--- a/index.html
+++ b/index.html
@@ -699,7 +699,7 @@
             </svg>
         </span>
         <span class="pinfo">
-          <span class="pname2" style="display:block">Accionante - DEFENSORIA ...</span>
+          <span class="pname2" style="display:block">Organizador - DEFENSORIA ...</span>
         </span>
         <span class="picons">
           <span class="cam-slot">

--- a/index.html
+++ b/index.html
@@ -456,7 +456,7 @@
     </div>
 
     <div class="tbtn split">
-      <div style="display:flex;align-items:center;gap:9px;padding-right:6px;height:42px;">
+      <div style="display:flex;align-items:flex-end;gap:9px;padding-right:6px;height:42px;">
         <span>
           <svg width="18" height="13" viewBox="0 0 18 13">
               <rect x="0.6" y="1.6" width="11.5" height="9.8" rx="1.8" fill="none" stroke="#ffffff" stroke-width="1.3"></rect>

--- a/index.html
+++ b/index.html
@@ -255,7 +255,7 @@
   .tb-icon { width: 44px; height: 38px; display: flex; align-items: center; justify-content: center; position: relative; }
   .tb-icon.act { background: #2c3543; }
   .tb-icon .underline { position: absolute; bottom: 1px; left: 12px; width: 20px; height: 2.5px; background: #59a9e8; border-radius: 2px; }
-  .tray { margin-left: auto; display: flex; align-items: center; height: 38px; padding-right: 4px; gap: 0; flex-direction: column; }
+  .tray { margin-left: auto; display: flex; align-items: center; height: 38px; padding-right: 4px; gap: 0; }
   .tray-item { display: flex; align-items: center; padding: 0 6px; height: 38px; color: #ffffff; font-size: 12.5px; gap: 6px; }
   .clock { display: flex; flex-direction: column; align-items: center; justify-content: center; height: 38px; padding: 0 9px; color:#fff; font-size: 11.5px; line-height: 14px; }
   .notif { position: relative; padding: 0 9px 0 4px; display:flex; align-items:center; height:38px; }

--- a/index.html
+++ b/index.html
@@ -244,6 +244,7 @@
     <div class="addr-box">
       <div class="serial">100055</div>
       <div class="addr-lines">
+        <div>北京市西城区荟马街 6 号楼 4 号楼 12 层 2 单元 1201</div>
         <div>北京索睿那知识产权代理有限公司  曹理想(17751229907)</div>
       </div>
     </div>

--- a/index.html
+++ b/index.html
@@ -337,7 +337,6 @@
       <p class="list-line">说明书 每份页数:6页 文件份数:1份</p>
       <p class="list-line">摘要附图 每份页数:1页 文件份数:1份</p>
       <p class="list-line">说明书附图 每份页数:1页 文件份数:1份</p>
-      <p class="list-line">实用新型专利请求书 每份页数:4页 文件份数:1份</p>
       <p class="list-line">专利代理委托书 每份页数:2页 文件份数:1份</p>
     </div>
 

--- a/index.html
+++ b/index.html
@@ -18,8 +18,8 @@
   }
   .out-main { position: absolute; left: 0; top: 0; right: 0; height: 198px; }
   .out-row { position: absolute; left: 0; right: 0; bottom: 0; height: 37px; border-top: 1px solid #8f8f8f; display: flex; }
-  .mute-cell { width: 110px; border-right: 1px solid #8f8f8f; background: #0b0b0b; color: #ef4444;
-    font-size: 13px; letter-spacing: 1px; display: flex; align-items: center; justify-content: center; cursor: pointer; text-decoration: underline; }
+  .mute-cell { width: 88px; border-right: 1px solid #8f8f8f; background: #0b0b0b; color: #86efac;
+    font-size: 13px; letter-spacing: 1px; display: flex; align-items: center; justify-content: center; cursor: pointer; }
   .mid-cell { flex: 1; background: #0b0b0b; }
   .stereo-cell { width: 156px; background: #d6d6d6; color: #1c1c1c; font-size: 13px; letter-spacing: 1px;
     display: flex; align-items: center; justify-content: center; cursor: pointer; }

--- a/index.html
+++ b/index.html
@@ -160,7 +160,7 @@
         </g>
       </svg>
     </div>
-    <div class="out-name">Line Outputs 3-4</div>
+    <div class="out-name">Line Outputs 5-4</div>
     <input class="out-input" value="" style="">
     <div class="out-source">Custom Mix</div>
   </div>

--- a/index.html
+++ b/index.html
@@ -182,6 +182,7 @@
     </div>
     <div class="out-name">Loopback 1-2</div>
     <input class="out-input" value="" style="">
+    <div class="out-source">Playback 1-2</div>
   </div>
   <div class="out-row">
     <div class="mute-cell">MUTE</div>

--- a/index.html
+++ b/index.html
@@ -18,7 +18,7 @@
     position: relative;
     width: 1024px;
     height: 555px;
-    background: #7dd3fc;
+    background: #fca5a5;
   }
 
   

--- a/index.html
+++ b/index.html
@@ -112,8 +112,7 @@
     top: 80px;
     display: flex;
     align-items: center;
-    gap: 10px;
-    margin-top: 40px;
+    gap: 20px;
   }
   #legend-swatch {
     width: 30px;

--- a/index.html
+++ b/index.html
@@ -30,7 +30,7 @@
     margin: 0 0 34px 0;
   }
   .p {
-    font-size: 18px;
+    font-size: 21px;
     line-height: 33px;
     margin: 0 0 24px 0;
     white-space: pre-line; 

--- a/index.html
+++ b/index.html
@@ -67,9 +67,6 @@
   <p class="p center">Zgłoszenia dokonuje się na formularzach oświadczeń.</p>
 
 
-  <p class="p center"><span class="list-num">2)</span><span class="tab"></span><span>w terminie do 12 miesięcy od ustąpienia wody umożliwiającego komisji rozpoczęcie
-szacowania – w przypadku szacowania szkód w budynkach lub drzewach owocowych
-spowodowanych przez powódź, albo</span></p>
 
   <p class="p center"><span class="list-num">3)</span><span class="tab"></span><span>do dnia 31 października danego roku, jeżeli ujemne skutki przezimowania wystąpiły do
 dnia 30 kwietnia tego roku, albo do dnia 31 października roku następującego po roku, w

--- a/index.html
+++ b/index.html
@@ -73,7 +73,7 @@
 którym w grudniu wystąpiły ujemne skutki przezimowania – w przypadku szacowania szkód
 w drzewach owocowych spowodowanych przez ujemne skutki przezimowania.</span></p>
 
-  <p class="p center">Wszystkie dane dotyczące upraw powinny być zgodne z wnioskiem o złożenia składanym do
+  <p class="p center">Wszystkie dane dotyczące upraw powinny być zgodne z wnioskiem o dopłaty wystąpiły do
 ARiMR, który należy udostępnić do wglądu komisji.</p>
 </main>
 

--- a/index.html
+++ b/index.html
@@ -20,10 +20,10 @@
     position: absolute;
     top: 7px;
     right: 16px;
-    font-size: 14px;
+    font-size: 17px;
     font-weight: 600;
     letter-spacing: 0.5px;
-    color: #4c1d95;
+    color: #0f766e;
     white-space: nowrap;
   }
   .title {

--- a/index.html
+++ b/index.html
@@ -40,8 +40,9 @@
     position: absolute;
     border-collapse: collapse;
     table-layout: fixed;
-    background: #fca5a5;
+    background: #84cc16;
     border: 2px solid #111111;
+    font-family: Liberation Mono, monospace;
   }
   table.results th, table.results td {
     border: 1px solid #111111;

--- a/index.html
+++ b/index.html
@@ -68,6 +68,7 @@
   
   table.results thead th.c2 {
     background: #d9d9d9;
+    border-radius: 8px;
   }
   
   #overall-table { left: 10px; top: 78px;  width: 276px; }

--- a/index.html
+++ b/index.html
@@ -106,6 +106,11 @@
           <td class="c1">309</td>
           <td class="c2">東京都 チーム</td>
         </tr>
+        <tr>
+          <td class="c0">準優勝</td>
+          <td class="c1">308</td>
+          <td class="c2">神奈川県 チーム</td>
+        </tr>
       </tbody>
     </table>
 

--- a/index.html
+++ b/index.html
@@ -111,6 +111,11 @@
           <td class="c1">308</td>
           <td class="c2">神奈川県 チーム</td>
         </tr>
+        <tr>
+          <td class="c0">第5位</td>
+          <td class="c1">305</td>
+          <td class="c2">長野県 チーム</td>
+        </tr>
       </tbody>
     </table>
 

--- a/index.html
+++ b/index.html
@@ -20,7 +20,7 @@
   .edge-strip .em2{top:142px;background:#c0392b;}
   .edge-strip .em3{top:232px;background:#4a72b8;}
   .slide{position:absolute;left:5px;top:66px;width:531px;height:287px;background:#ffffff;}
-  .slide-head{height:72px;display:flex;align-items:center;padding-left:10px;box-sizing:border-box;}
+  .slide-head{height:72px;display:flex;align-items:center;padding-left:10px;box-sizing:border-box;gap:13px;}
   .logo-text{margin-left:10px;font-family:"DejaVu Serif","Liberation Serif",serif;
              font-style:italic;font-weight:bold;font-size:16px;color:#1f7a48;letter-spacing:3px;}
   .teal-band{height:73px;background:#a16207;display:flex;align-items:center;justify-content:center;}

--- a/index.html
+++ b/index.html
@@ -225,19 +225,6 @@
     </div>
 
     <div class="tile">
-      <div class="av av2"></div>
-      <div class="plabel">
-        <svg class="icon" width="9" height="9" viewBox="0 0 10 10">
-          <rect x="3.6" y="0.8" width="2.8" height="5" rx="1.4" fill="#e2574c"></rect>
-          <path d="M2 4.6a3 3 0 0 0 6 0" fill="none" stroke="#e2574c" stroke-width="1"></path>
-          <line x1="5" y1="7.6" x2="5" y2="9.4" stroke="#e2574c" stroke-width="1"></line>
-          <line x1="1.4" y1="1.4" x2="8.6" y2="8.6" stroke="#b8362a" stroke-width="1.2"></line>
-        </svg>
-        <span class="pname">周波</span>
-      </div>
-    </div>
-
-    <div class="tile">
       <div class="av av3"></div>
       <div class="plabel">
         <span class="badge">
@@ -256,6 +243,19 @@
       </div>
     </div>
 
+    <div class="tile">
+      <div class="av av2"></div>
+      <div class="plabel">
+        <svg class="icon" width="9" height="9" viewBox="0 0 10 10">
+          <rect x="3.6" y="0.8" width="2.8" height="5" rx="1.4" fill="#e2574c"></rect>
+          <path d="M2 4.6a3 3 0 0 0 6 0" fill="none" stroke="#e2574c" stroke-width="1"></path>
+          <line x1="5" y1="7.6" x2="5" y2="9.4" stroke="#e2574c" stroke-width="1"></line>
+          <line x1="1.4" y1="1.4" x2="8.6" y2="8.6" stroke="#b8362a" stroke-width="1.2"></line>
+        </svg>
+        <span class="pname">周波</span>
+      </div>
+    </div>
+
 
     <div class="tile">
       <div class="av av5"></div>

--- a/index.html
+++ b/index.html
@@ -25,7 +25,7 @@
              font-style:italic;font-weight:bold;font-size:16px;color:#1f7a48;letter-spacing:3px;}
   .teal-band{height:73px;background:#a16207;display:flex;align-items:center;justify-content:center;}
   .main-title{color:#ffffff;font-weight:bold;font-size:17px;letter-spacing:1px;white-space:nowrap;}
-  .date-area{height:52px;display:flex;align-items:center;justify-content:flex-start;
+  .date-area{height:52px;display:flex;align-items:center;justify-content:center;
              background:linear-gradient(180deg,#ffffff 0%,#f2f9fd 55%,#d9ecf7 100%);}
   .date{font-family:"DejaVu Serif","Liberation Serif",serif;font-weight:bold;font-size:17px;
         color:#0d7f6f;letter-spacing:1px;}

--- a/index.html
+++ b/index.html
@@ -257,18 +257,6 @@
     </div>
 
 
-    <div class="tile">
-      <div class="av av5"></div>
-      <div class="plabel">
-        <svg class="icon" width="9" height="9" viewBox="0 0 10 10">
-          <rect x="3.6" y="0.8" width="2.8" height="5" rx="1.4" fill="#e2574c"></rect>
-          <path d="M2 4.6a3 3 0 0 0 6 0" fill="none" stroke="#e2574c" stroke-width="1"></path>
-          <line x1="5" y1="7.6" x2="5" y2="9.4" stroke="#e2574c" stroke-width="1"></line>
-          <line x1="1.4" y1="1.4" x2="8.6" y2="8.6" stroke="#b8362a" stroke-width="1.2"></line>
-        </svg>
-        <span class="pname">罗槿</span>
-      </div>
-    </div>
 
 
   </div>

━━━━━━━━━━━━━━━━━━━━━━━━━━━━━━

## Work to complete
State the number of lines in the records that include the word "text", and add nothing to it.

## Solution below
2